Three weeks ago: the week after their return from the war. The week he'd been correcting the cultivation year attribution error and doing the preliminary review. The week Luo Fei had noted the ambient qi elevation in the pavilion. The week Zhao Bingwen's plant had bloomed.

"The other two accounts," he said.

"Elder Miao Shu, forty-three, experienced the stillness during her mid-morning practice the same week β€” different day. She described her core formation strengthening in a way she'd been working toward for two years." Pei Yanfang looked at the courtyard. "And junior disciple Ling Fei, nineteen, who has been managing a persistent qi flow irregularity in her second meridian. The irregularity resolved during a practice session four days after Qian Bao's breakthrough."

He looked at the eastern wall. Behind it, six li away through the pass, the Azure Mist valley.

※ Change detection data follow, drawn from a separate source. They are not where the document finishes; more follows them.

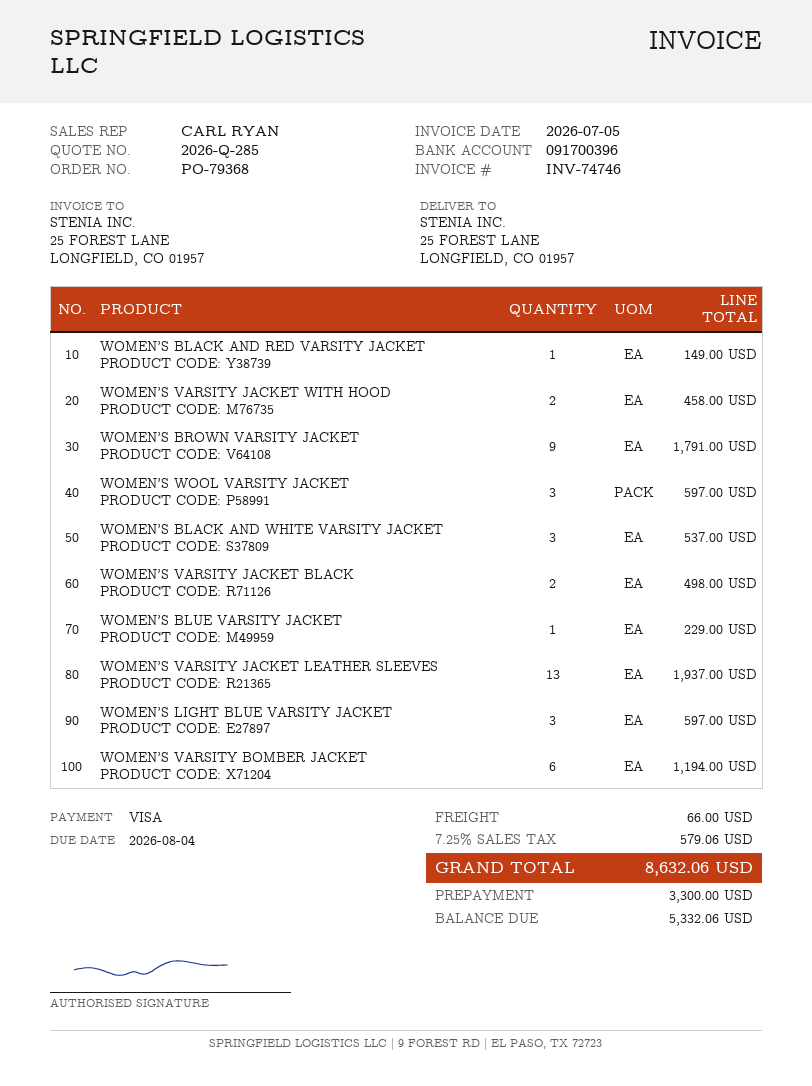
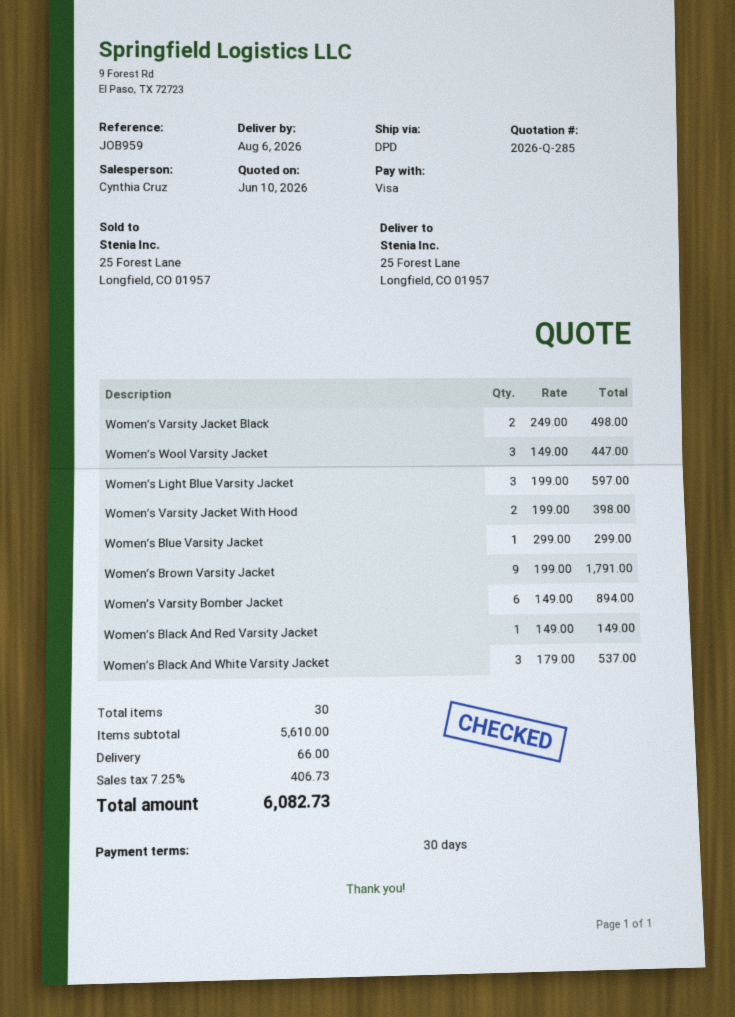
sales rep: CARL RYAN -> Cynthia Cruz
WOMEN’S VARSITY JACKET WITH HOOD: 2 for 458.00 -> 2 for 398.00
WOMEN’S WOOL VARSITY JACKET: 3 for 597.00 -> 3 for 447.00
WOMEN’S BLUE VARSITY JACKET: 1 for 229.00 -> 1 for 299.00
WOMEN’S VARSITY JACKET LEATHER SLEEVES: 13 for 1937.00 -> none
WOMEN’S VARSITY BOMBER JACKET: 6 for 1194.00 -> 6 for 894.00
tax: 7.25% = 579.06 -> 7.25% = 406.73
total: 8632.06 -> 6082.73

He said: "Can I speak with Qian Bao?"

---

Qian Bao was eighteen and the kind of young man who had the particular combination of genuine ability and insufficient foundation that made the Foundation Establishment barrier a wall rather than a threshold. He'd been practicing seriously for three years. He'd hit the barrier at the normal timeline and not passed through at the normal timeline, which was not unusual β€” some cultivators spent a year or two at the barrier, some longer.

He told Chen Wuji his account the way he told everyone his account: with the precise attention of someone who had been asked to recount it several times and had settled on the accurate version.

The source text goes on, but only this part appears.